Читать бесплатно книгу «Девять дней начала света» Елизаветы Сагировой полностью онлайн — MyBook
image
cover


И началась моя новая жизнь! Жизнь, в которой больше не было места гимназии, брендовой одежде, селфи, прихорашиваниям перед зеркалом, первым неуклюжим попыткам накраситься… Зато была целая Вселенная. Та самая, которую раньше я умудрялась не замечать. Это казалось очень странным теперь, когда всё остальное выглядело незначительным и нелепым на фоне открывшихся передо мной масштабов мироздания, его незыблемых законов и неразгаданных тайн, его расстояний, таких непостижимых, что к этому невозможно было привыкнуть, что дыхание перехватывало каждый раз, когда я приникла к окуляру телескопа, что ресницы становились мокрыми от щемящего чувства не то собственной ничтожности, не то, напротив, величия, ведь я тоже являлась частицей всего этого грандиозного великолепия. Бесконечно малой частицей, пылинкой внутри пылинки, песчинкой в пустыне, которая сама была песчинкой, каплей в океане, который сам был каплей, но являлась! Наверное что-то похожее ощущают искренне верующие люди, возносясь молитвами к богу, ощущая его присутствие внутри и вовне.

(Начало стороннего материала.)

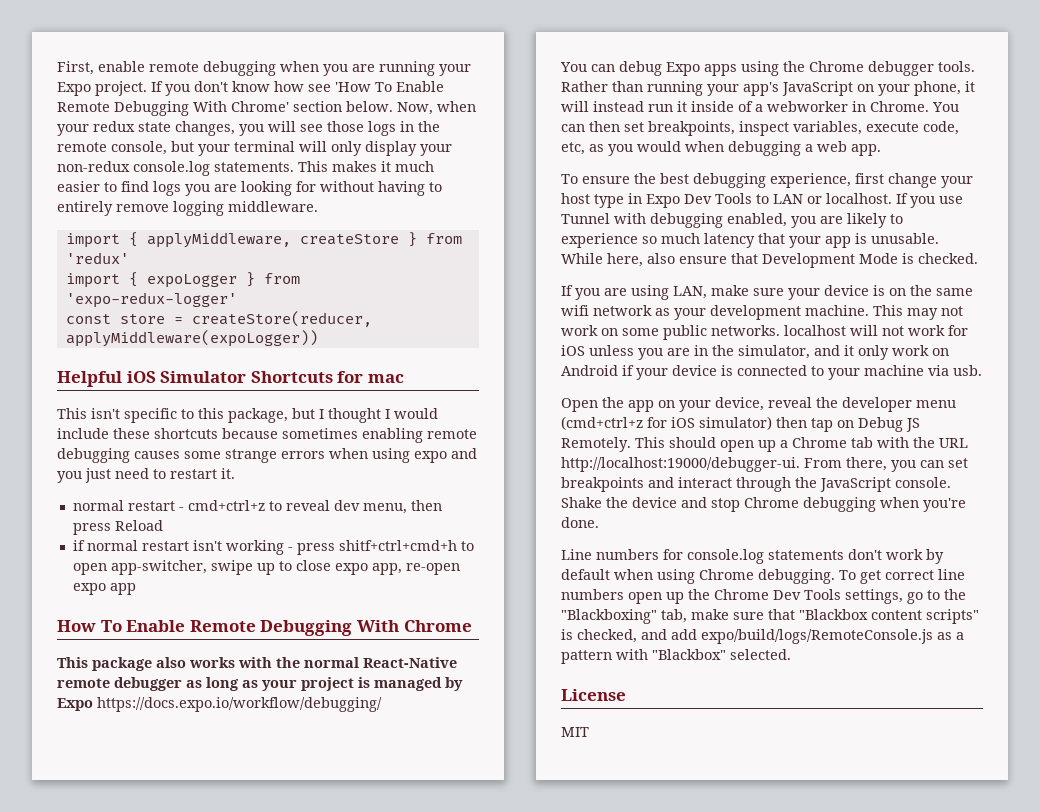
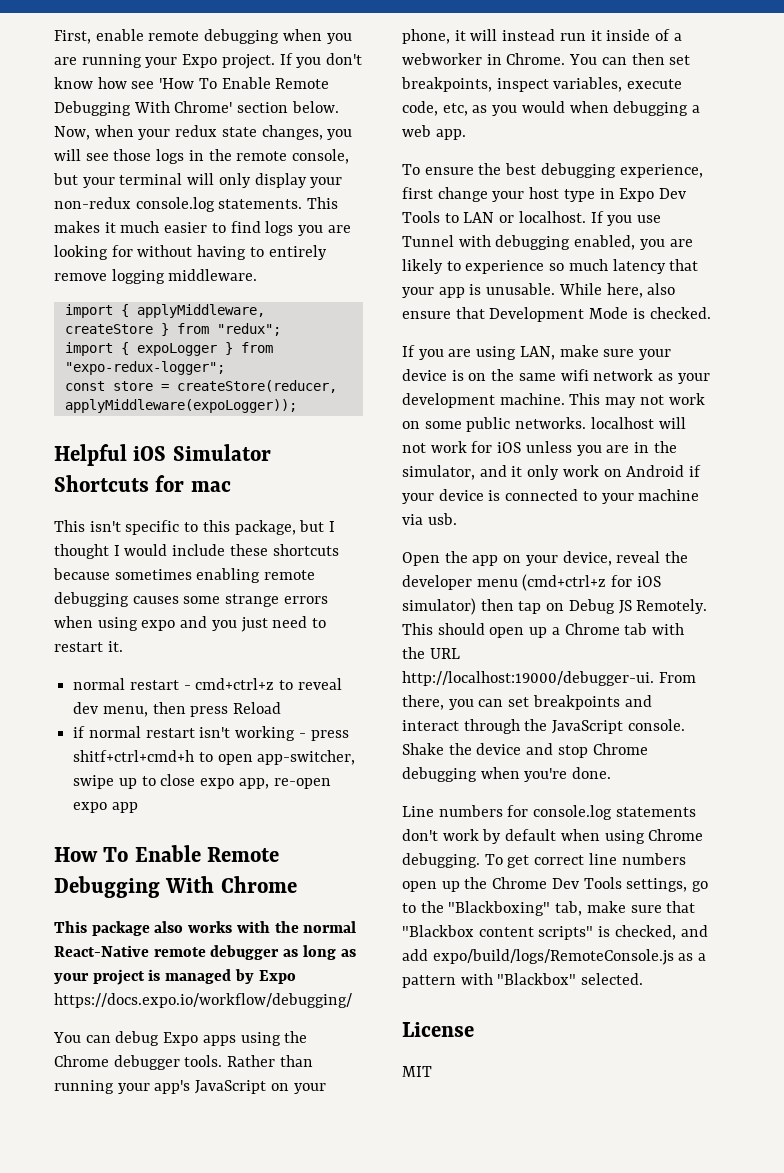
[65,252,129,264] 'redux' -> [216,323,281,336] "redux";
[65,292,237,308] 'expo-redux-logger' -> [64,361,225,375] "expo-redux-logger";
[65,330,318,347] applyMiddleware(expoLogger)) -> [64,399,297,413] applyMiddleware(expoLogger));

Вот и я, оставаясь наедине с мерцающей бездной небес, чувствовала свою причастность к чему-то неизмеримо большему и бесконечному, чем являлась сама. Необъятный простор открытого космоса стал для меня противоположностью подземной тьмы, противоположностью тяжести и спёртости замкнутого пространства, олицетворением всего того, над чем не властен Великий Червь.

И я была почти счастлива.

Костя горячо одобрил как мой новый телескоп, так и оборудованную под него обсерваторию. Заручившись этим одобрением, я осмелилась просить его о совместных ночных наблюдениях, во время которых мне не хватало учителя рядом. И даже не потому, что надеялась на его помощь с хитростями автоматического наведения, инструкция по которому прилагалась только англоязычная (по-английски я неплохо читала и говорила, но такое обилие технических терминов уже не осиливала) просто очень хотелось разделить с кем-то восторг своих открытий. С кем-то понимающим эти эмоции, потому что отец и Татьяна хоть и согласились по разу вместе со мной посмотреть на звёзды, но сделали это из вежливости, без искреннего интереса.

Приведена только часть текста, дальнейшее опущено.